A word-for-word copy of the records that follow is needed, with every picture omitted.

◇ ◇ ◇ ◇ ◇ ◇ ◇

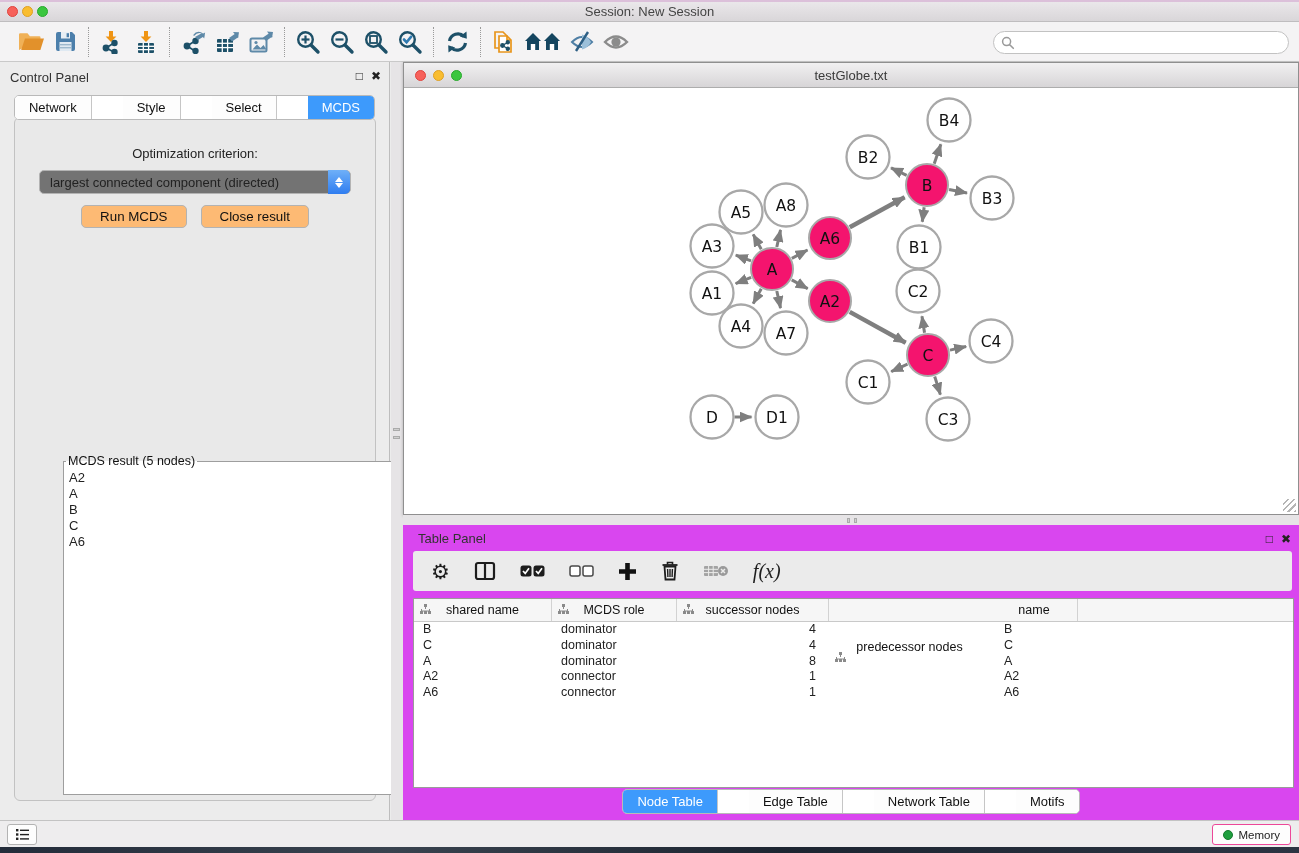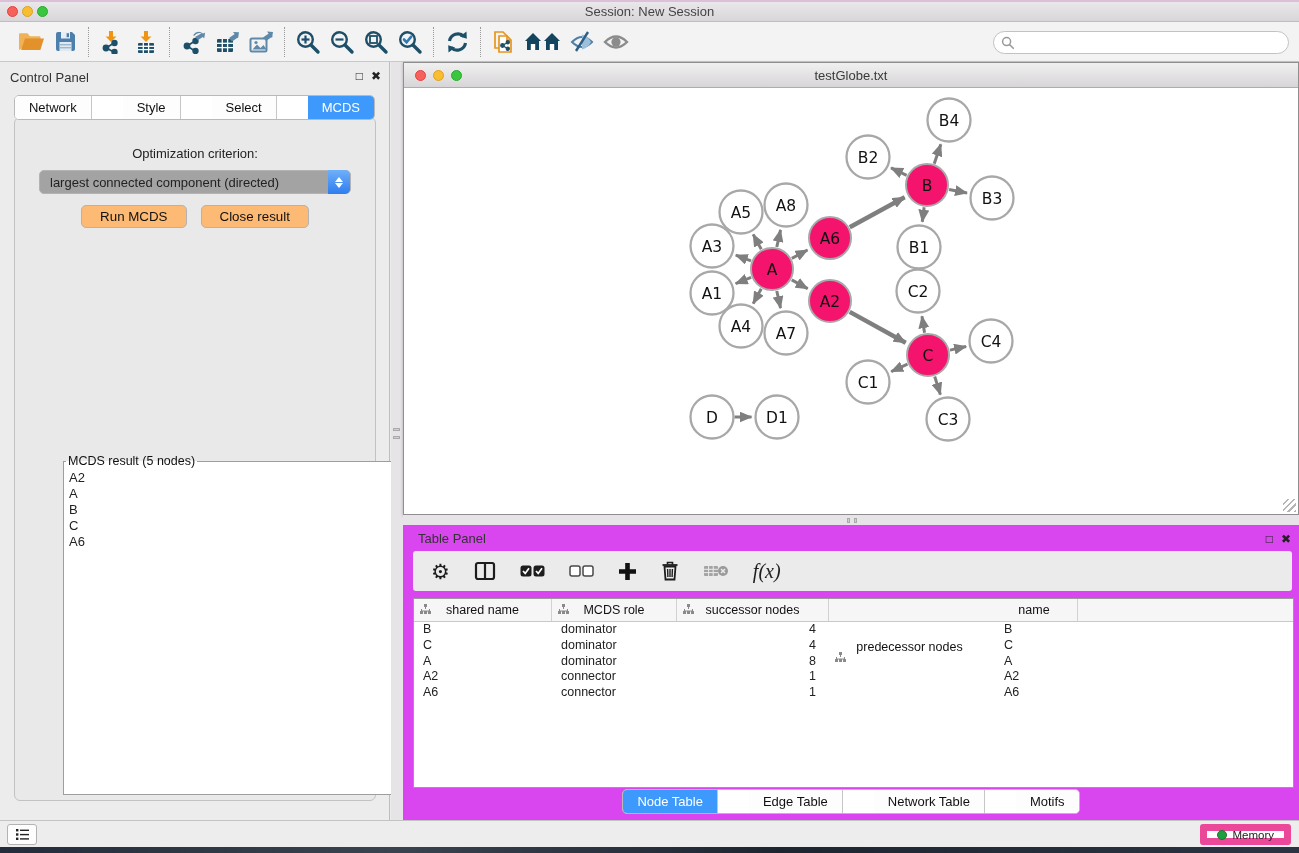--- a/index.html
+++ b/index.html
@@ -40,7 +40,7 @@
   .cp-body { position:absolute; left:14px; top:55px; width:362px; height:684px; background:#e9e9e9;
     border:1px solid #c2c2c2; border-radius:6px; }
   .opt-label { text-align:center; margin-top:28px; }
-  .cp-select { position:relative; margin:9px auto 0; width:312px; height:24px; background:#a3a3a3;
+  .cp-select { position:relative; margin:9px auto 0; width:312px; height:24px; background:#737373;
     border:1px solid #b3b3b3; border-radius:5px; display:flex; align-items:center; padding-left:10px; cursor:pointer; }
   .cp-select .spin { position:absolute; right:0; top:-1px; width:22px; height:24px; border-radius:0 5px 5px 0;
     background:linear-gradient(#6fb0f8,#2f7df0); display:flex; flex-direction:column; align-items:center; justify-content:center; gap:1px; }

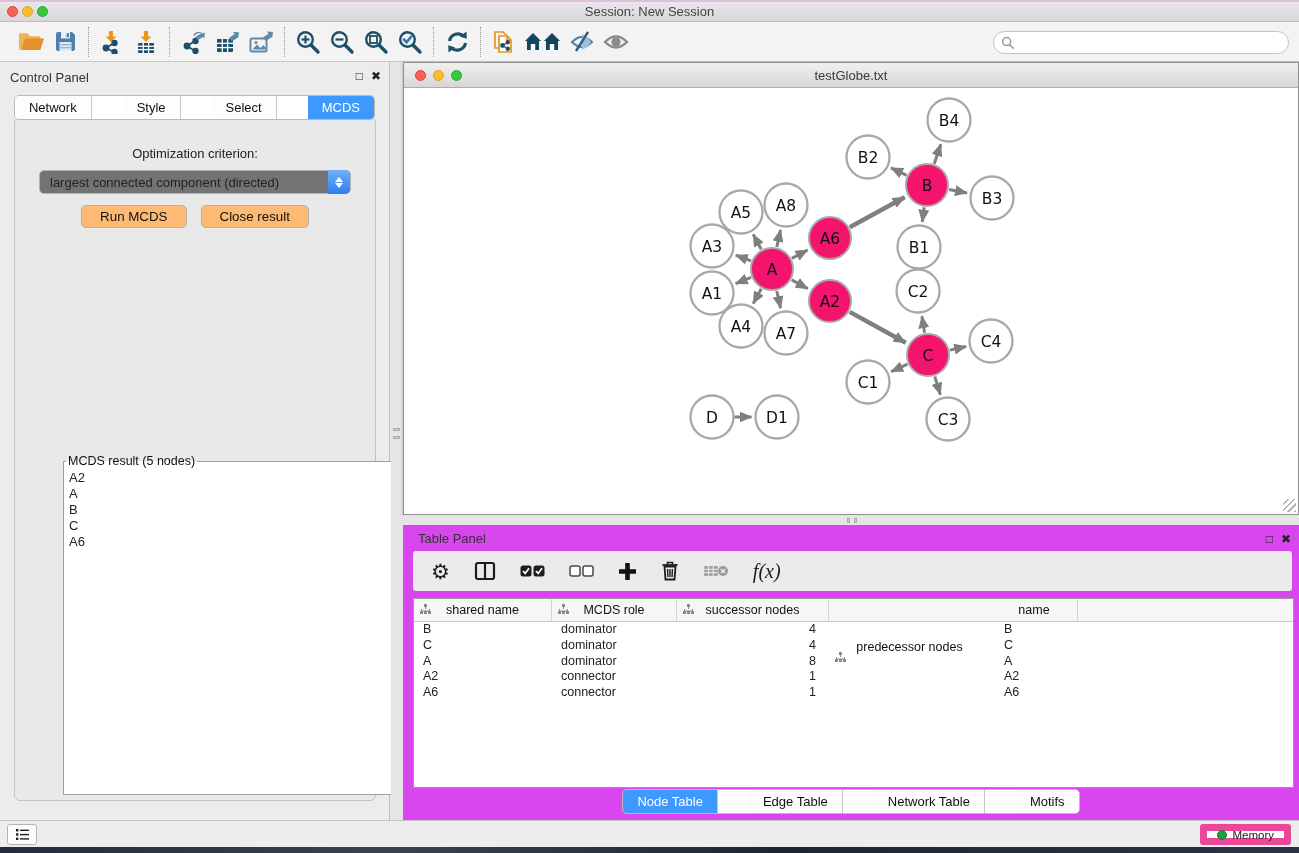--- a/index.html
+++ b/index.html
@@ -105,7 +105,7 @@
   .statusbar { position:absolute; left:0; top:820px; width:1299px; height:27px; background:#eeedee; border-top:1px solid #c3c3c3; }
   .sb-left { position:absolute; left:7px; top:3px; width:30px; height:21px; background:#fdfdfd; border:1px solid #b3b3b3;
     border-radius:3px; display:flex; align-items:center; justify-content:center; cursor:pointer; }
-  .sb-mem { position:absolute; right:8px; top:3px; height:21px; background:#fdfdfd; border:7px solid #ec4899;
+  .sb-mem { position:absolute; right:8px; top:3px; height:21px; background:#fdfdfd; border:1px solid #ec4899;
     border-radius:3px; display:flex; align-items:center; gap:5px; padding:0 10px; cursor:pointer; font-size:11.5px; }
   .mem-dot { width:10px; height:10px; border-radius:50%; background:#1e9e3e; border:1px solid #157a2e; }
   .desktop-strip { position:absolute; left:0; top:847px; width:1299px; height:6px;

◇ ◇ ◇ ◇ ◇ ◇ ◇

**TASK OUTPUT**
--- a/index.html
+++ b/index.html
@@ -40,7 +40,7 @@
   .cp-body { position:absolute; left:14px; top:55px; width:362px; height:684px; background:#e9e9e9;
     border:1px solid #c2c2c2; border-radius:6px; }
   .opt-label { text-align:center; margin-top:28px; }
-  .cp-select { position:relative; margin:9px auto 0; width:312px; height:24px; background:#a3a3a3;
+  .cp-select { position:relative; margin:9px auto 0; width:312px; height:24px; background:#737373;
     border:1px solid #b3b3b3; border-radius:5px; display:flex; align-items:center; padding-left:10px; cursor:pointer; }
   .cp-select .spin { position:absolute; right:0; top:-1px; width:22px; height:24px; border-radius:0 5px 5px 0;
     background:linear-gradient(#6fb0f8,#2f7df0); display:flex; flex-direction:column; align-items:center; justify-content:center; gap:1px; }

--- a/index.html
+++ b/index.html
@@ -105,7 +105,7 @@
   .statusbar { position:absolute; left:0; top:820px; width:1299px; height:27px; background:#eeedee; border-top:1px solid #c3c3c3; }
   .sb-left { position:absolute; left:7px; top:3px; width:30px; height:21px; background:#fdfdfd; border:1px solid #b3b3b3;
     border-radius:3px; display:flex; align-items:center; justify-content:center; cursor:pointer; }
-  .sb-mem { position:absolute; right:8px; top:3px; height:21px; background:#fdfdfd; border:7px solid #ec4899;
+  .sb-mem { position:absolute; right:8px; top:3px; height:21px; background:#fdfdfd; border:1px solid #ec4899;
     border-radius:3px; display:flex; align-items:center; gap:5px; padding:0 10px; cursor:pointer; font-size:11.5px; }
   .mem-dot { width:10px; height:10px; border-radius:50%; background:#1e9e3e; border:1px solid #157a2e; }
   .desktop-strip { position:absolute; left:0; top:847px; width:1299px; height:6px;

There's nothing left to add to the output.